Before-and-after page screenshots
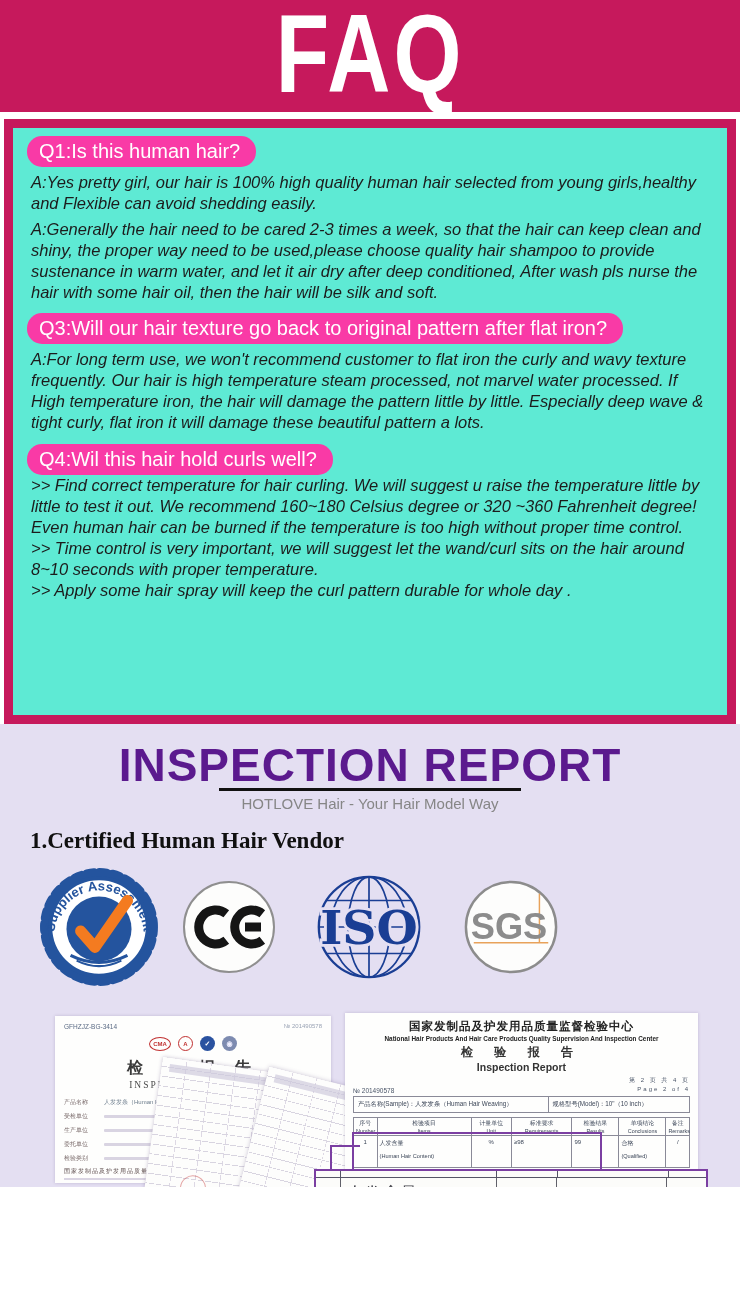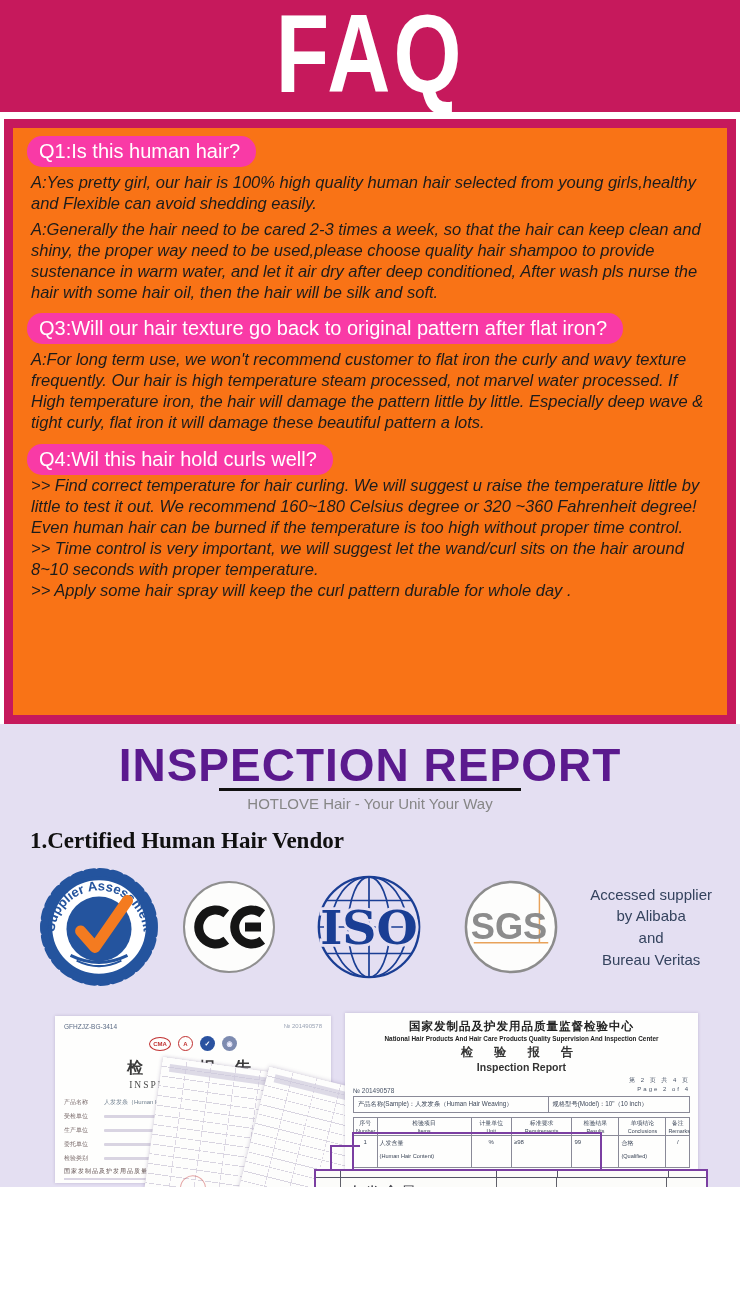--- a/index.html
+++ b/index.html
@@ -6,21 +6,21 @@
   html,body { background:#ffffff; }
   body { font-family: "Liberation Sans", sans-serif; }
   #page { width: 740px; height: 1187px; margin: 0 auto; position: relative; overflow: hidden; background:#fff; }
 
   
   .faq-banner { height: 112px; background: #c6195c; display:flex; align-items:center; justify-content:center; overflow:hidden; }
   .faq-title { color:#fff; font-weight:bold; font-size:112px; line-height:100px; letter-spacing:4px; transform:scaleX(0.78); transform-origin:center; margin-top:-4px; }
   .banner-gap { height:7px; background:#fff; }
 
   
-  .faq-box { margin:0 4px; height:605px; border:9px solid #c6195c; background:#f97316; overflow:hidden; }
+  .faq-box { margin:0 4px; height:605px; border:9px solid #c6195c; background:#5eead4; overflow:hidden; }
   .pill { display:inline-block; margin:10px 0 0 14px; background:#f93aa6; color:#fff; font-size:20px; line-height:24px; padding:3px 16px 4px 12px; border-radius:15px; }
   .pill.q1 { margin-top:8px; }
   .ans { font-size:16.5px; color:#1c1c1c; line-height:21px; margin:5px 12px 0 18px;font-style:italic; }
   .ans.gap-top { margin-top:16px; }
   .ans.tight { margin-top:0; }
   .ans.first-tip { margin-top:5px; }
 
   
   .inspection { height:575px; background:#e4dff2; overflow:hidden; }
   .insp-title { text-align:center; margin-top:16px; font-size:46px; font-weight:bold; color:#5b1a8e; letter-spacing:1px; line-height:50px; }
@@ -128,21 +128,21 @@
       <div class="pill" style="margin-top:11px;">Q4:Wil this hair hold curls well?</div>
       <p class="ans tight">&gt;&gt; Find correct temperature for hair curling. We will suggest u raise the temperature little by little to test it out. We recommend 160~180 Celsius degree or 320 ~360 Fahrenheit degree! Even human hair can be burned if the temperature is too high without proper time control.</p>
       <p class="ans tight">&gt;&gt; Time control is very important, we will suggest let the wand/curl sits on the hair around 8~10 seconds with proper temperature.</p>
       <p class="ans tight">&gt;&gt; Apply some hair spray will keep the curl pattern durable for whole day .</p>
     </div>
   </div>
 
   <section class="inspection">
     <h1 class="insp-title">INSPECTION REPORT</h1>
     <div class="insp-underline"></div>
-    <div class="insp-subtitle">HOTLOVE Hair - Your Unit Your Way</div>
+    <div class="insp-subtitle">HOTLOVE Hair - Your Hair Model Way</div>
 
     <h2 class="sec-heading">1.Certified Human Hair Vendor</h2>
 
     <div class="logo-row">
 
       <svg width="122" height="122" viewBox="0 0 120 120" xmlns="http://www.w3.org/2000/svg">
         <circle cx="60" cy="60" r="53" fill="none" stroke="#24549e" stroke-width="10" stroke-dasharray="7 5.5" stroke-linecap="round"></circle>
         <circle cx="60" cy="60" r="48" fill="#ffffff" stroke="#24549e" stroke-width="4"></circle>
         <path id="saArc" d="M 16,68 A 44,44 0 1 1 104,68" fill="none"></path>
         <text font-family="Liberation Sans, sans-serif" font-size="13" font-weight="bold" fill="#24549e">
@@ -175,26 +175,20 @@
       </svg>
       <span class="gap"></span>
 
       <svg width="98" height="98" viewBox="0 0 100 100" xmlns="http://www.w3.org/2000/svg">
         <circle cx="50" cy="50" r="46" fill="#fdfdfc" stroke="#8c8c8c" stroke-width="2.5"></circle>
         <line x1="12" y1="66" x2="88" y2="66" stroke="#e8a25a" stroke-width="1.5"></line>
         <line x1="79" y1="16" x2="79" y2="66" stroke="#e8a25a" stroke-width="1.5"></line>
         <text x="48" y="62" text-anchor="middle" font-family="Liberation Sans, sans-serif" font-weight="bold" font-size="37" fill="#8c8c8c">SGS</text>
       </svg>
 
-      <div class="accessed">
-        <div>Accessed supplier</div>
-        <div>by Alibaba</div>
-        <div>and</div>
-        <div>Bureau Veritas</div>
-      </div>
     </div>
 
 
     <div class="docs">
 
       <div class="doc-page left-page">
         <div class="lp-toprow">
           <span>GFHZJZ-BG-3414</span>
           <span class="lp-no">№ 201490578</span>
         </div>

■ **Exercise aim**: An exact copy of the data is required, with the pictures excluded.

■ **Expected answer**:
--- a/index.html
+++ b/index.html
@@ -6,21 +6,21 @@
   html,body { background:#ffffff; }
   body { font-family: "Liberation Sans", sans-serif; }
   #page { width: 740px; height: 1187px; margin: 0 auto; position: relative; overflow: hidden; background:#fff; }
 
   
   .faq-banner { height: 112px; background: #c6195c; display:flex; align-items:center; justify-content:center; overflow:hidden; }
   .faq-title { color:#fff; font-weight:bold; font-size:112px; line-height:100px; letter-spacing:4px; transform:scaleX(0.78); transform-origin:center; margin-top:-4px; }
   .banner-gap { height:7px; background:#fff; }
 
   
-  .faq-box { margin:0 4px; height:605px; border:9px solid #c6195c; background:#f97316; overflow:hidden; }
+  .faq-box { margin:0 4px; height:605px; border:9px solid #c6195c; background:#5eead4; overflow:hidden; }
   .pill { display:inline-block; margin:10px 0 0 14px; background:#f93aa6; color:#fff; font-size:20px; line-height:24px; padding:3px 16px 4px 12px; border-radius:15px; }
   .pill.q1 { margin-top:8px; }
   .ans { font-size:16.5px; color:#1c1c1c; line-height:21px; margin:5px 12px 0 18px;font-style:italic; }
   .ans.gap-top { margin-top:16px; }
   .ans.tight { margin-top:0; }
   .ans.first-tip { margin-top:5px; }
 
   
   .inspection { height:575px; background:#e4dff2; overflow:hidden; }
   .insp-title { text-align:center; margin-top:16px; font-size:46px; font-weight:bold; color:#5b1a8e; letter-spacing:1px; line-height:50px; }
@@ -128,21 +128,21 @@
       <div class="pill" style="margin-top:11px;">Q4:Wil this hair hold curls well?</div>
       <p class="ans tight">&gt;&gt; Find correct temperature for hair curling. We will suggest u raise the temperature little by little to test it out. We recommend 160~180 Celsius degree or 320 ~360 Fahrenheit degree! Even human hair can be burned if the temperature is too high without proper time control.</p>
       <p class="ans tight">&gt;&gt; Time control is very important, we will suggest let the wand/curl sits on the hair around 8~10 seconds with proper temperature.</p>
       <p class="ans tight">&gt;&gt; Apply some hair spray will keep the curl pattern durable for whole day .</p>
     </div>
   </div>
 
   <section class="inspection">
     <h1 class="insp-title">INSPECTION REPORT</h1>
     <div class="insp-underline"></div>
-    <div class="insp-subtitle">HOTLOVE Hair - Your Unit Your Way</div>
+    <div class="insp-subtitle">HOTLOVE Hair - Your Hair Model Way</div>
 
     <h2 class="sec-heading">1.Certified Human Hair Vendor</h2>
 
     <div class="logo-row">
 
       <svg width="122" height="122" viewBox="0 0 120 120" xmlns="http://www.w3.org/2000/svg">
         <circle cx="60" cy="60" r="53" fill="none" stroke="#24549e" stroke-width="10" stroke-dasharray="7 5.5" stroke-linecap="round"></circle>
         <circle cx="60" cy="60" r="48" fill="#ffffff" stroke="#24549e" stroke-width="4"></circle>
         <path id="saArc" d="M 16,68 A 44,44 0 1 1 104,68" fill="none"></path>
         <text font-family="Liberation Sans, sans-serif" font-size="13" font-weight="bold" fill="#24549e">
@@ -175,26 +175,20 @@
       </svg>
       <span class="gap"></span>
 
       <svg width="98" height="98" viewBox="0 0 100 100" xmlns="http://www.w3.org/2000/svg">
         <circle cx="50" cy="50" r="46" fill="#fdfdfc" stroke="#8c8c8c" stroke-width="2.5"></circle>
         <line x1="12" y1="66" x2="88" y2="66" stroke="#e8a25a" stroke-width="1.5"></line>
         <line x1="79" y1="16" x2="79" y2="66" stroke="#e8a25a" stroke-width="1.5"></line>
         <text x="48" y="62" text-anchor="middle" font-family="Liberation Sans, sans-serif" font-weight="bold" font-size="37" fill="#8c8c8c">SGS</text>
       </svg>
 
-      <div class="accessed">
-        <div>Accessed supplier</div>
-        <div>by Alibaba</div>
-        <div>and</div>
-        <div>Bureau Veritas</div>
-      </div>
     </div>
 
 
     <div class="docs">
 
       <div class="doc-page left-page">
         <div class="lp-toprow">
           <span>GFHZJZ-BG-3414</span>
           <span class="lp-no">№ 201490578</span>
         </div>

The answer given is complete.